--- What you need to do ---
In the copy, include every entry exactly but none of the images.
**** Given records ****
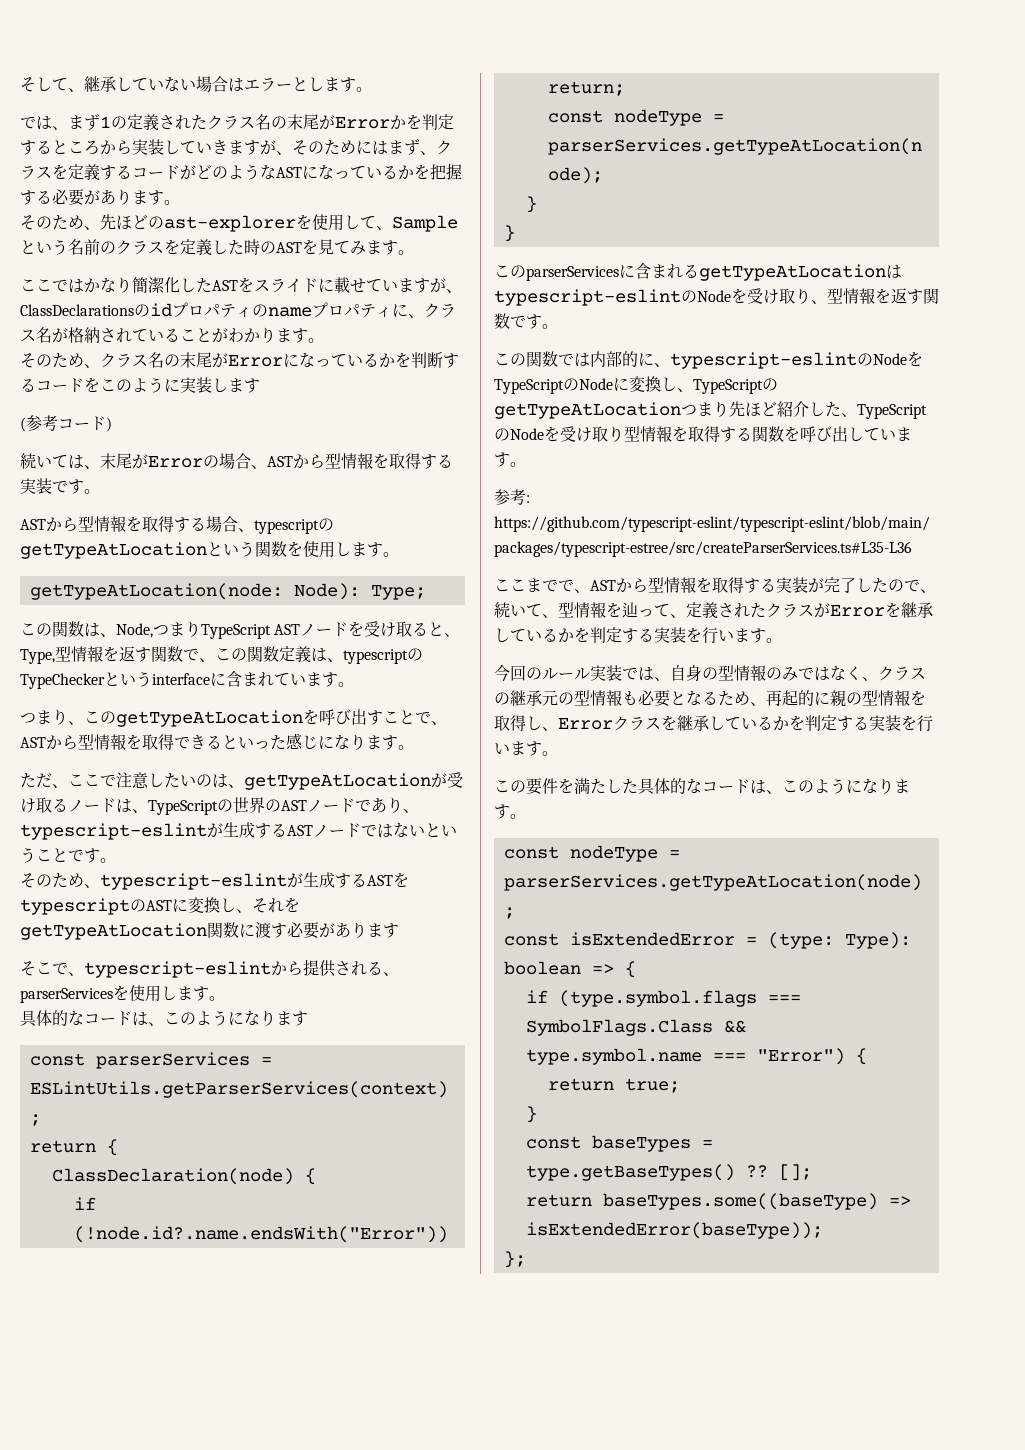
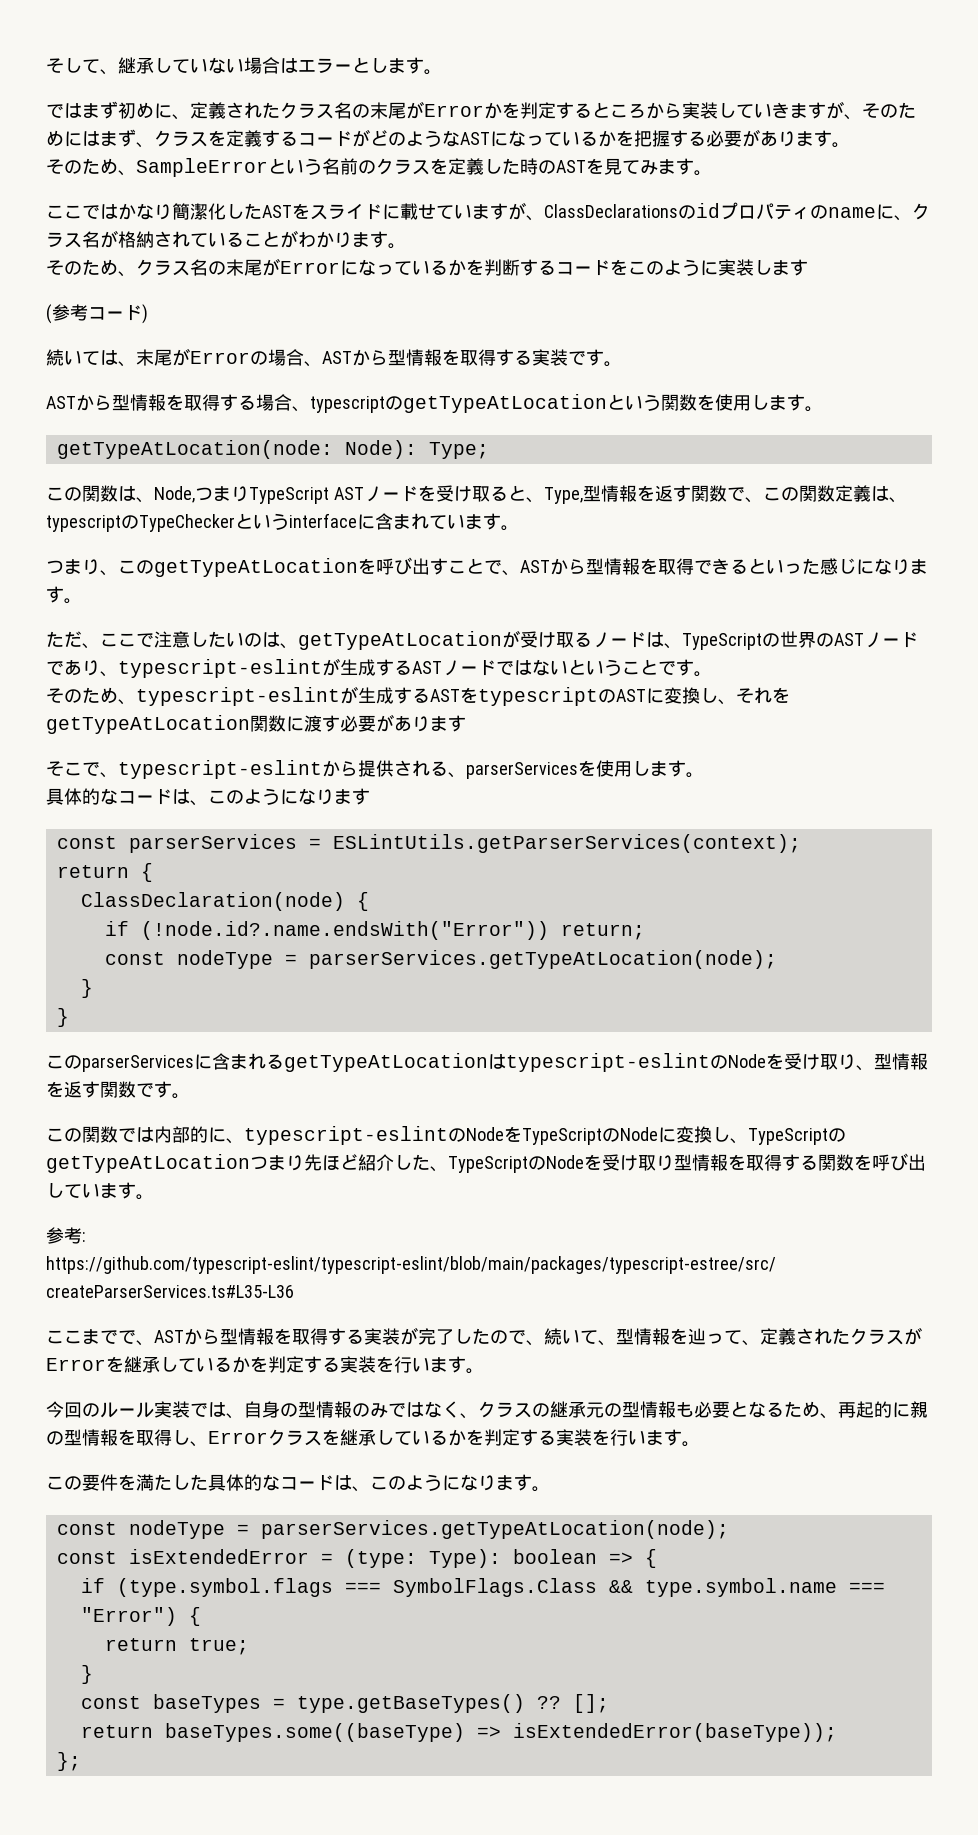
- では、まず1の定義されたクラス名の末尾がErrorかを判定するところから実装していきますが、そのためにはまず、クラスを定義するコードがどのようなASTになっているかを把握する必要があります。
+ ではまず初めに、定義されたクラス名の末尾がErrorかを判定するところから実装していきますが、そのためにはまず、クラスを定義するコードがどのようなASTになっているかを把握する必要があります。
- そのため、先ほどのast-explorerを使用して、Sampleという名前のクラスを定義した時のASTを見てみます。
+ そのため、SampleErrorという名前のクラスを定義した時のASTを見てみます。
- ここではかなり簡潔化したASTをスライドに載せていますが、ClassDeclarationsのidプロパティのnameプロパティに、クラス名が格納されていることがわかります。
+ ここではかなり簡潔化したASTをスライドに載せていますが、ClassDeclarationsのidプロパティのnameに、クラス名が格納されていることがわかります。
****
--- Exercise output ---
- では、まず1の定義されたクラス名の末尾がErrorかを判定するところから実装していきますが、そのためにはまず、クラスを定義するコードがどのようなASTになっているかを把握する必要があります。
+ ではまず初めに、定義されたクラス名の末尾がErrorかを判定するところから実装していきますが、そのためにはまず、クラスを定義するコードがどのようなASTになっているかを把握する必要があります。
- そのため、先ほどのast-explorerを使用して、Sampleという名前のクラスを定義した時のASTを見てみます。
+ そのため、SampleErrorという名前のクラスを定義した時のASTを見てみます。
- ここではかなり簡潔化したASTをスライドに載せていますが、ClassDeclarationsのidプロパティのnameプロパティに、クラス名が格納されていることがわかります。
+ ここではかなり簡潔化したASTをスライドに載せていますが、ClassDeclarationsのidプロパティのnameに、クラス名が格納されていることがわかります。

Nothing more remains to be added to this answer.